** Opening DATA FOR THIS TASK block **

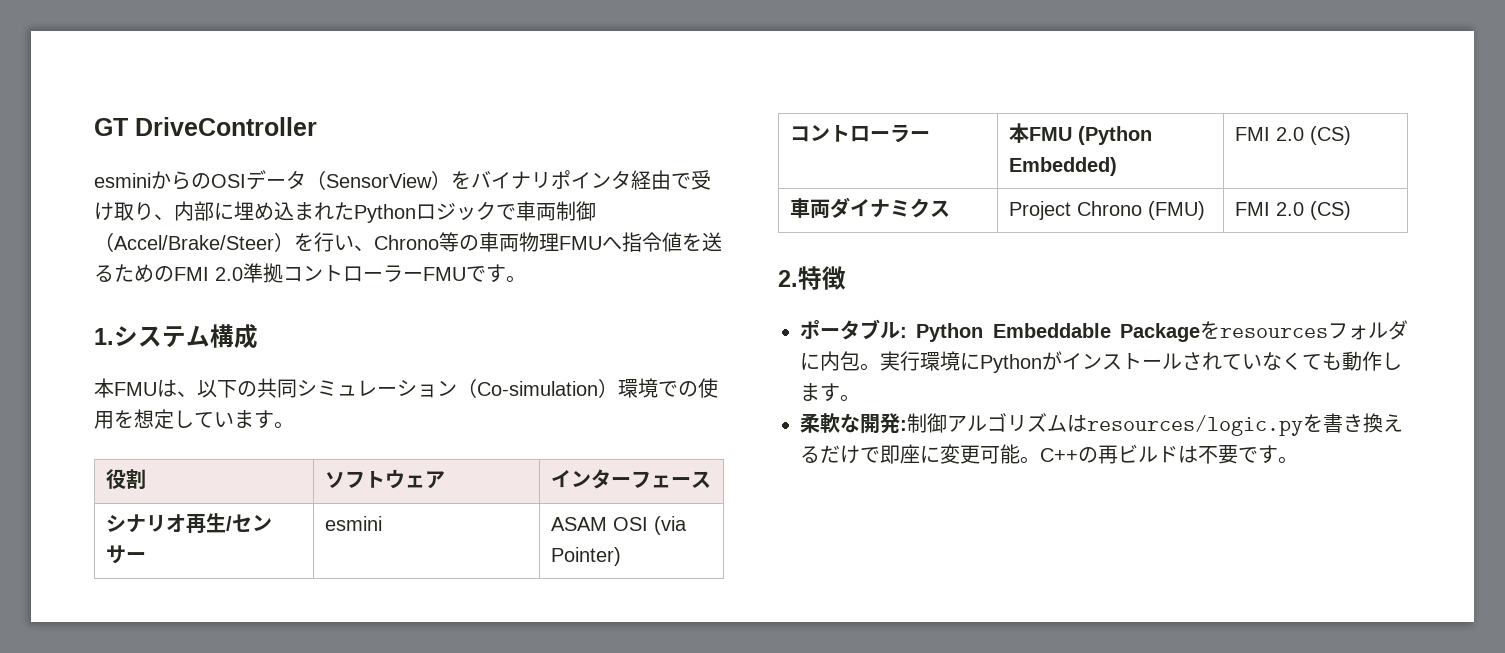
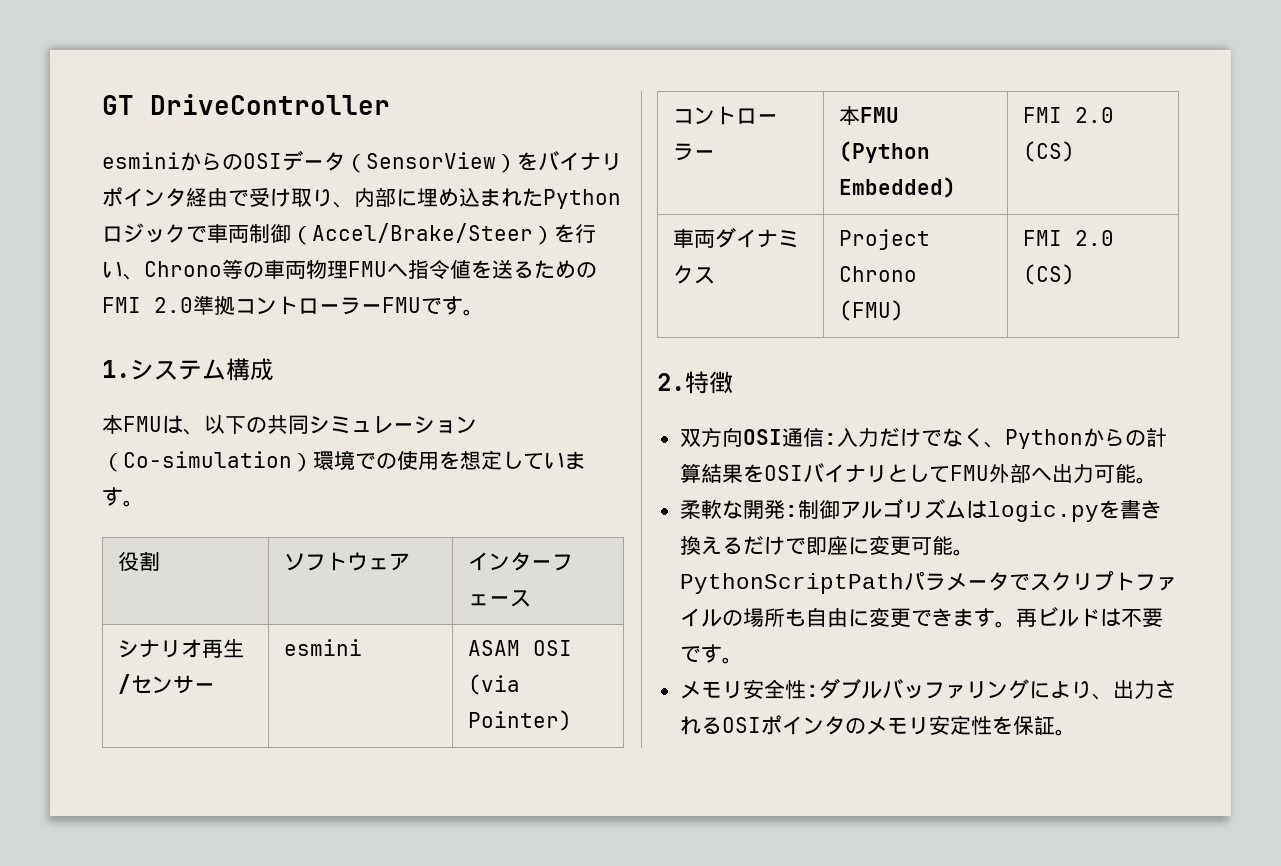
- ポータブル: Python Embeddable Packageをresourcesフォルダに内包。実行環境にPythonがインストールされていなくても動作します。
+ 双方向OSI通信:入力だけでなく、Pythonからの計算結果をOSIバイナリとしてFMU外部へ出力可能。
- 柔軟な開発:制御アルゴリズムはresources/logic.pyを書き換えるだけで即座に変更可能。
+ 柔軟な開発:制御アルゴリズムはlogic.pyを書き換えるだけで即座に変更可能。
- C++の再ビルドは不要です。
+ PythonScriptPathパラメータでスクリプトファイルの場所も自由に変更できます。再ビルドは不要です。
+ メモリ安全性:ダブルバッファリングにより、出力されるOSIポインタのメモリ安定性を保証。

** Closing DATA FOR THIS TASK block **

→ **ASSIGNMENT**
Your copy should match the entries above exactly and contain no pictures.

→ **EXPECTED ANSWER**
- ポータブル: Python Embeddable Packageをresourcesフォルダに内包。実行環境にPythonがインストールされていなくても動作します。
+ 双方向OSI通信:入力だけでなく、Pythonからの計算結果をOSIバイナリとしてFMU外部へ出力可能。
- 柔軟な開発:制御アルゴリズムはresources/logic.pyを書き換えるだけで即座に変更可能。
+ 柔軟な開発:制御アルゴリズムはlogic.pyを書き換えるだけで即座に変更可能。
- C++の再ビルドは不要です。
+ PythonScriptPathパラメータでスクリプトファイルの場所も自由に変更できます。再ビルドは不要です。
+ メモリ安全性:ダブルバッファリングにより、出力されるOSIポインタのメモリ安定性を保証。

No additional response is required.